ASSIGNMENT:
Exact copy, no pictures: output all the records that follow.

*** INFORMATION PROVIDED Section Begins ***

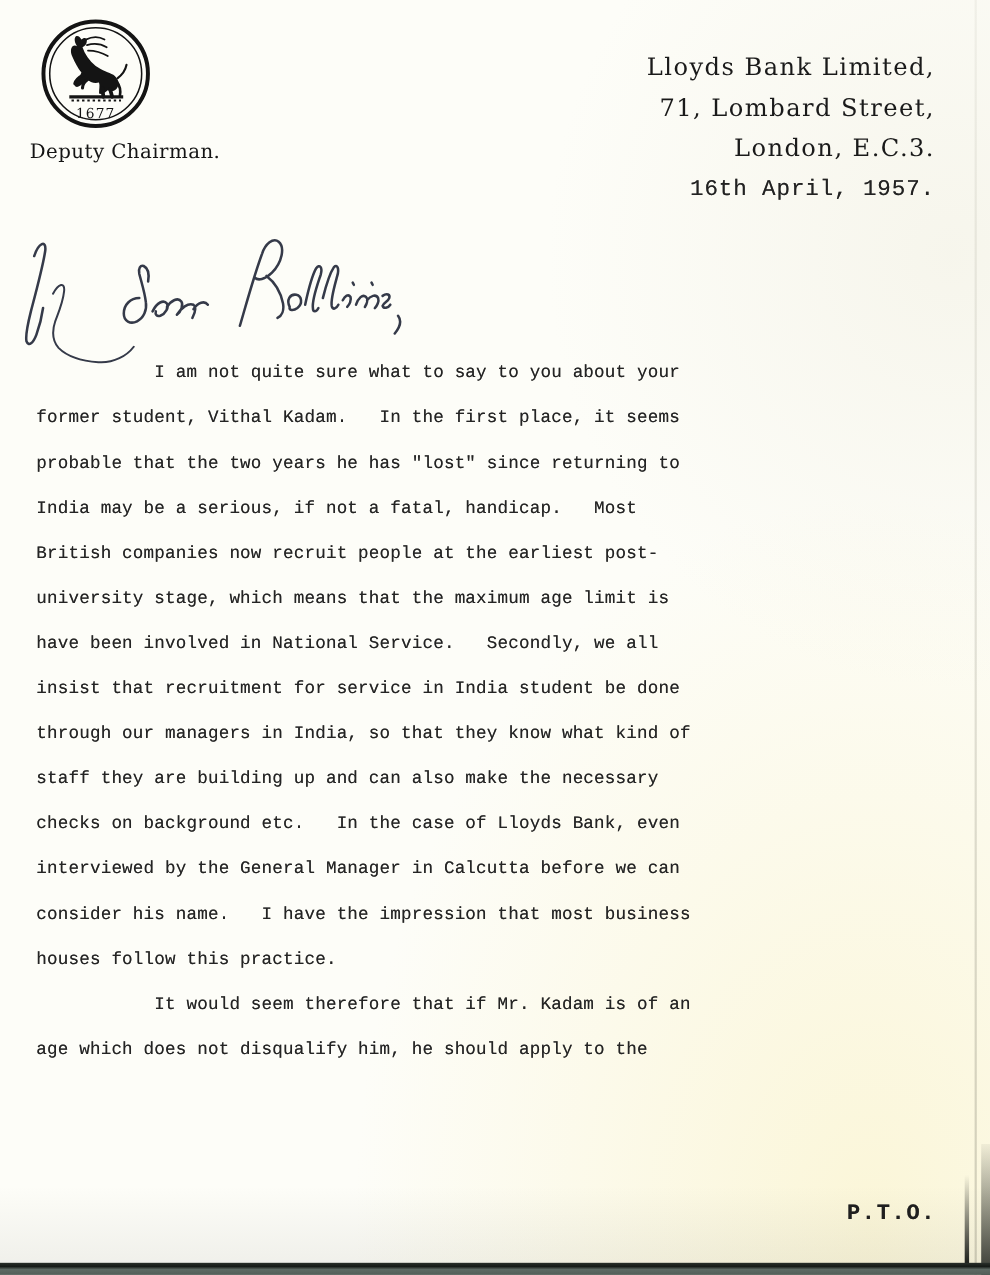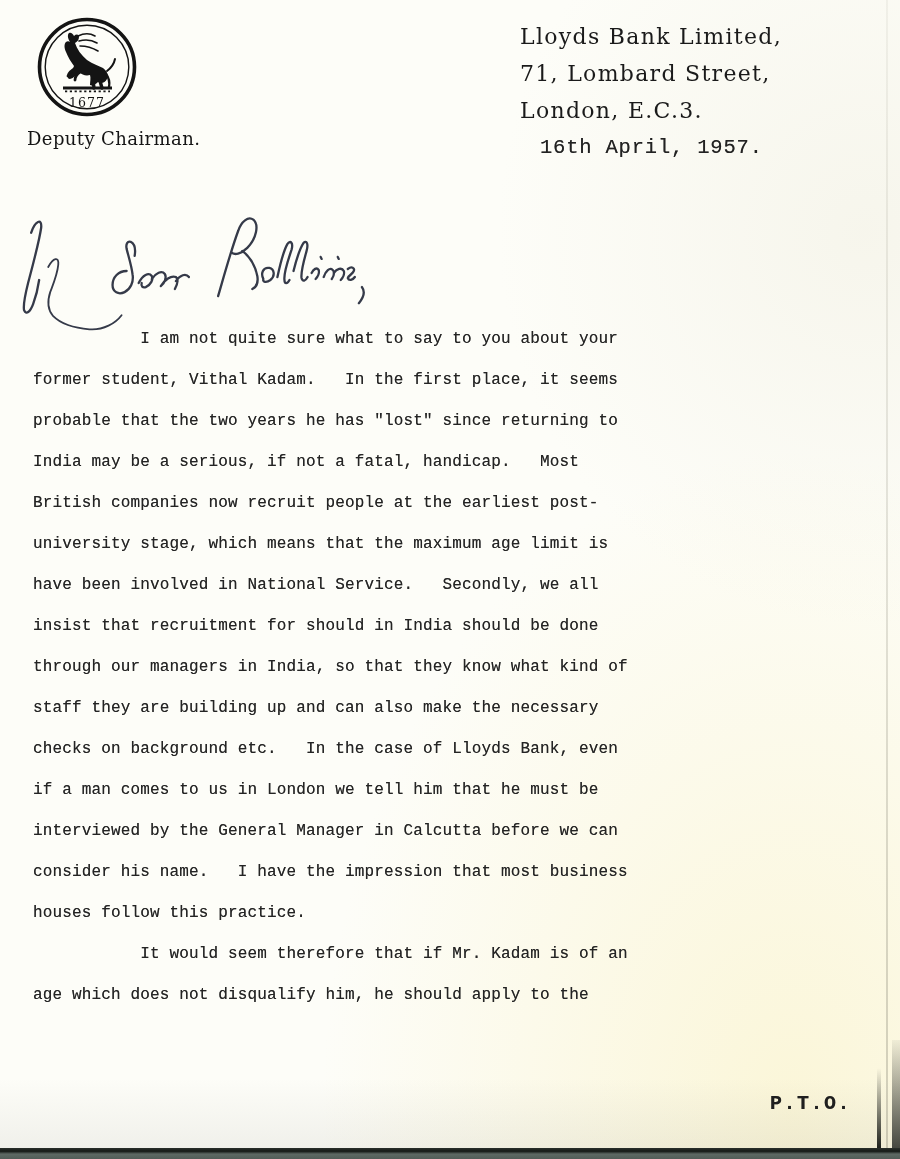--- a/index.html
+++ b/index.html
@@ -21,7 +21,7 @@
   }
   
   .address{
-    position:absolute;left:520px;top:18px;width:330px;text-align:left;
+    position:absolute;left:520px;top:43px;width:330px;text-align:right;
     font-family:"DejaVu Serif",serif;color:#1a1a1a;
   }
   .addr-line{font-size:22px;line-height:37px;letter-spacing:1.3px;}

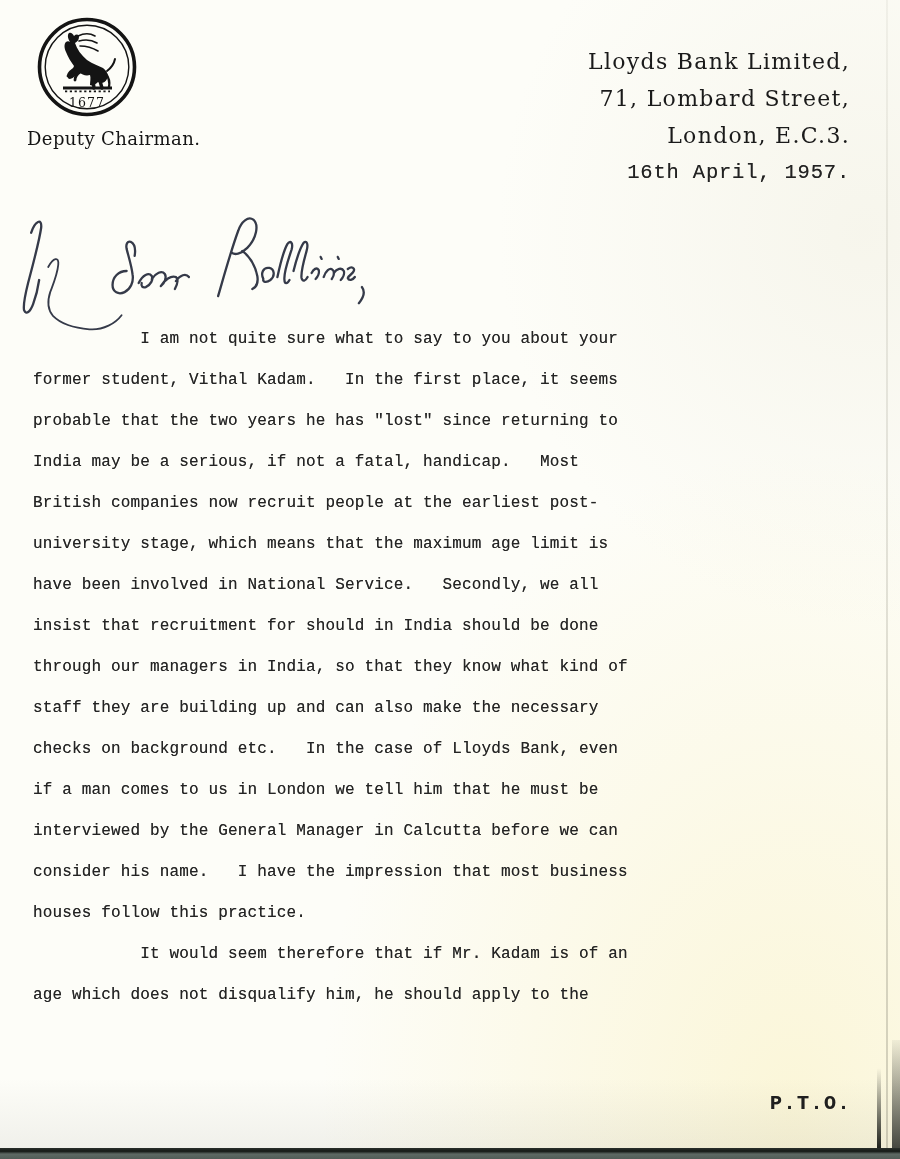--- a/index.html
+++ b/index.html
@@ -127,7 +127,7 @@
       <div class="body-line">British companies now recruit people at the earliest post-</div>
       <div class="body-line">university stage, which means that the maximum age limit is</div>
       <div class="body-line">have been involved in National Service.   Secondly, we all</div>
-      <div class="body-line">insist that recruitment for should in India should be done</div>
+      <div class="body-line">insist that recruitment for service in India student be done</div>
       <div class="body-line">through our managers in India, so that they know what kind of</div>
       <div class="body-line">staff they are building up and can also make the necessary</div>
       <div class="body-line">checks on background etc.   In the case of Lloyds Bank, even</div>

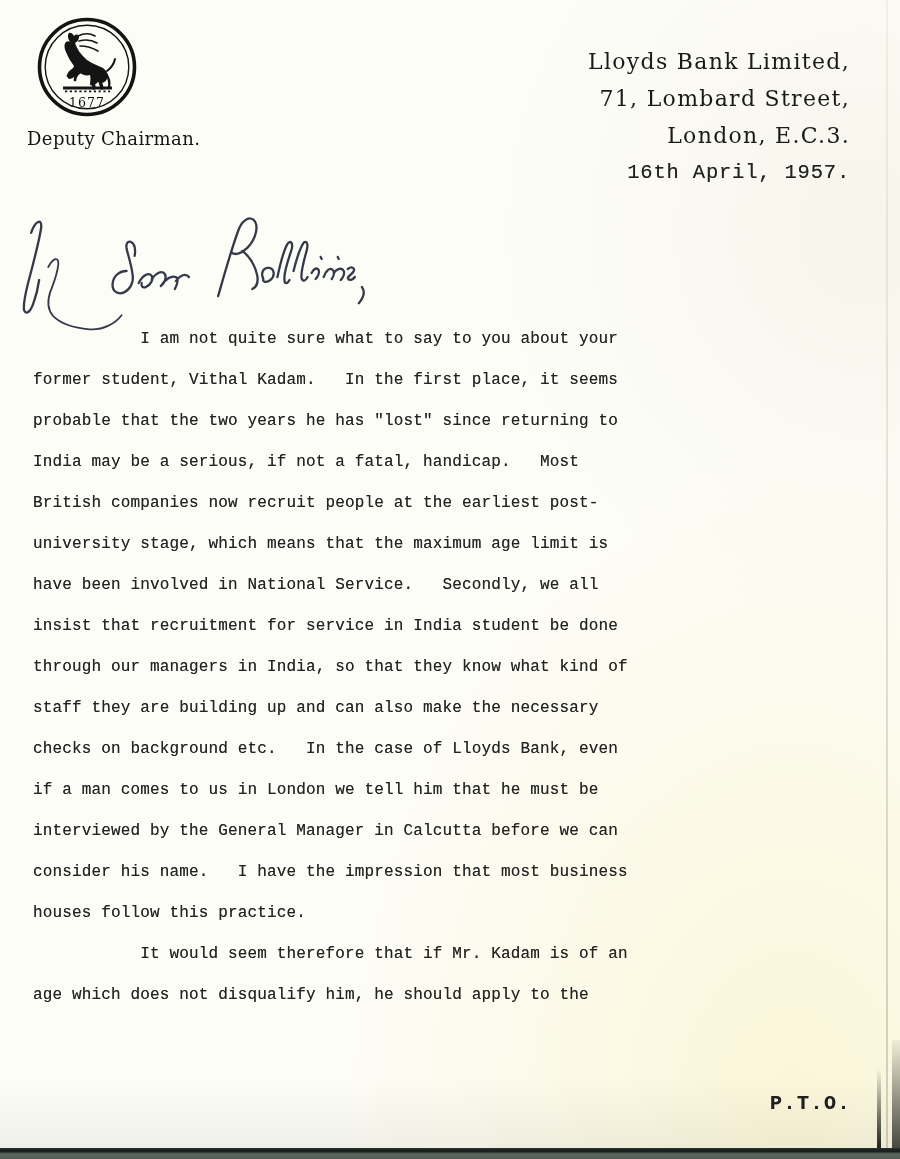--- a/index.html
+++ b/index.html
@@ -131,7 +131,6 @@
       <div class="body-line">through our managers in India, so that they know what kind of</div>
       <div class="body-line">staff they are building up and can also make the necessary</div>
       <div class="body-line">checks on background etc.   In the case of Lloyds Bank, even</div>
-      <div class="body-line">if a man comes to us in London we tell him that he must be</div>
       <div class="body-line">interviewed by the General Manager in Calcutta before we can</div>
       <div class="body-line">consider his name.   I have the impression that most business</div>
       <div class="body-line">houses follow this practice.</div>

*** INFORMATION PROVIDED Section Ends ***

SOLUTION TO THIS PROBLEM:
--- a/index.html
+++ b/index.html
@@ -21,7 +21,7 @@
   }
   
   .address{
-    position:absolute;left:520px;top:18px;width:330px;text-align:left;
+    position:absolute;left:520px;top:43px;width:330px;text-align:right;
     font-family:"DejaVu Serif",serif;color:#1a1a1a;
   }
   .addr-line{font-size:22px;line-height:37px;letter-spacing:1.3px;}

--- a/index.html
+++ b/index.html
@@ -127,7 +127,7 @@
       <div class="body-line">British companies now recruit people at the earliest post-</div>
       <div class="body-line">university stage, which means that the maximum age limit is</div>
       <div class="body-line">have been involved in National Service.   Secondly, we all</div>
-      <div class="body-line">insist that recruitment for should in India should be done</div>
+      <div class="body-line">insist that recruitment for service in India student be done</div>
       <div class="body-line">through our managers in India, so that they know what kind of</div>
       <div class="body-line">staff they are building up and can also make the necessary</div>
       <div class="body-line">checks on background etc.   In the case of Lloyds Bank, even</div>

--- a/index.html
+++ b/index.html
@@ -131,7 +131,6 @@
       <div class="body-line">through our managers in India, so that they know what kind of</div>
       <div class="body-line">staff they are building up and can also make the necessary</div>
       <div class="body-line">checks on background etc.   In the case of Lloyds Bank, even</div>
-      <div class="body-line">if a man comes to us in London we tell him that he must be</div>
       <div class="body-line">interviewed by the General Manager in Calcutta before we can</div>
       <div class="body-line">consider his name.   I have the impression that most business</div>
       <div class="body-line">houses follow this practice.</div>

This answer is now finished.